» Task prompt: Which of the lines below contain the string "annot"? Copy each one.

Dataset records
◆ ◆ ◆ ◆

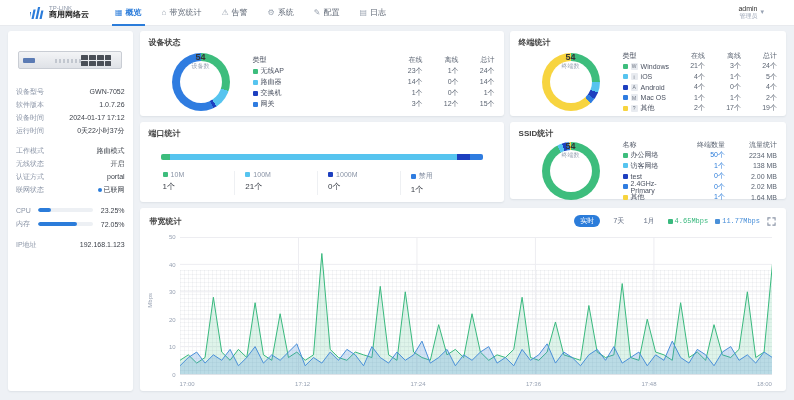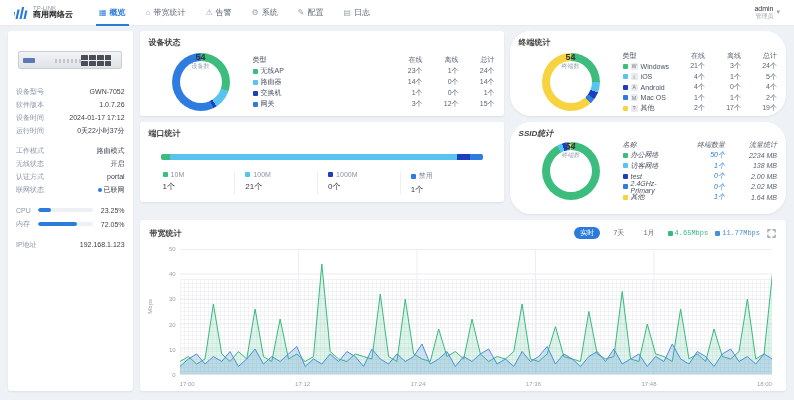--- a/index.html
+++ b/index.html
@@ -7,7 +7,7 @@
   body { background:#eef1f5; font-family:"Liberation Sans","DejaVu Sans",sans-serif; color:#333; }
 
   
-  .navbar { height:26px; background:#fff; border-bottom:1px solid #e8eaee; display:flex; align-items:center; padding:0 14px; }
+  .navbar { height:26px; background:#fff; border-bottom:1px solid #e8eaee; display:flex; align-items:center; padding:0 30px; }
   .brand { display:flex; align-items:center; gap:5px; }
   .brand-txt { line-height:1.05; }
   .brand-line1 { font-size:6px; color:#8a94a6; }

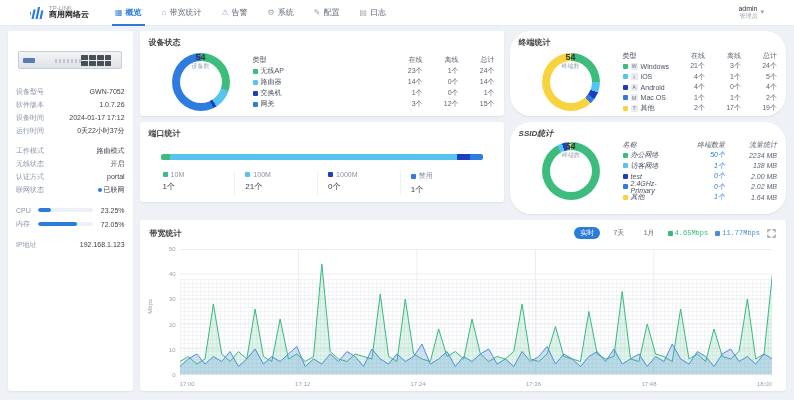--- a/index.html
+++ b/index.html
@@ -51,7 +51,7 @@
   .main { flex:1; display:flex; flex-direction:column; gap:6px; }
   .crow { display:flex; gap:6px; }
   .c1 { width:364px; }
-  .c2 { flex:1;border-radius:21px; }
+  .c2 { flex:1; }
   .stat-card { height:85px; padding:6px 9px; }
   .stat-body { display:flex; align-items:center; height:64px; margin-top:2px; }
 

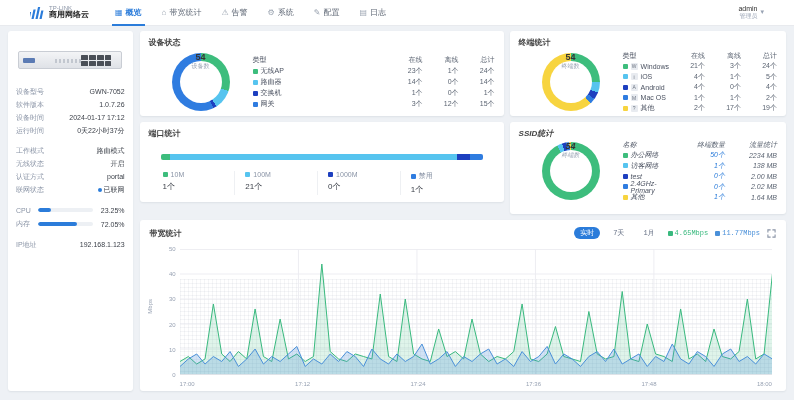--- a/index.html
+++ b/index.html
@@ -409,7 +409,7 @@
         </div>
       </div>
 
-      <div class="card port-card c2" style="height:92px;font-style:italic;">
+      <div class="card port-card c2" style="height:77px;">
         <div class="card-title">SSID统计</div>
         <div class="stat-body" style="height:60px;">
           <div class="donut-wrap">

◆ ◆ ◆ ◆

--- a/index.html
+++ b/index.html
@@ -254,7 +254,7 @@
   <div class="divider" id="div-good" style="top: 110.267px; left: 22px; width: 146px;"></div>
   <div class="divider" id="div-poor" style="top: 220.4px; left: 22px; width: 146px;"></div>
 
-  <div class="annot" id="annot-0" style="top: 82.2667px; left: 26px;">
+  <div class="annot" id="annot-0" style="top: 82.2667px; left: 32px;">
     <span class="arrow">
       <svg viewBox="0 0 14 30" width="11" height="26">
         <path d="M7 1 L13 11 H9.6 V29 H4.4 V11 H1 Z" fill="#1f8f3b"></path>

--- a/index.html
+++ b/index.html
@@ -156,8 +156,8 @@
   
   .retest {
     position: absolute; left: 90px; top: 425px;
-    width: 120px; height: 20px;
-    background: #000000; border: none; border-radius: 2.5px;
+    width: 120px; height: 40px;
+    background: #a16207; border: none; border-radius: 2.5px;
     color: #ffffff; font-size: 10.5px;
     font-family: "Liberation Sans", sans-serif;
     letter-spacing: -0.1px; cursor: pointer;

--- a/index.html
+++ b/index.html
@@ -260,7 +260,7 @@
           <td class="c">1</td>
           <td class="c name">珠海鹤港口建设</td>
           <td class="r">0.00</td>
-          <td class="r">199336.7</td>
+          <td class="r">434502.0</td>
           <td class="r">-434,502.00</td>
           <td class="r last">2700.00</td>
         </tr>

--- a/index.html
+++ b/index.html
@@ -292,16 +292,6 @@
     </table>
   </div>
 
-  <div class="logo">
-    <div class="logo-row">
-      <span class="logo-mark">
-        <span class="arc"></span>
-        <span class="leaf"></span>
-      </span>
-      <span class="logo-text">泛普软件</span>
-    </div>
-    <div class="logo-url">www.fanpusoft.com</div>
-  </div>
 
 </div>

◆ ◆ ◆ ◆

» The completed task:
-  <div class="annot" id="annot-0" style="top: 82.2667px; left: 26px;">
+  <div class="annot" id="annot-0" style="top: 82.2667px; left: 32px;">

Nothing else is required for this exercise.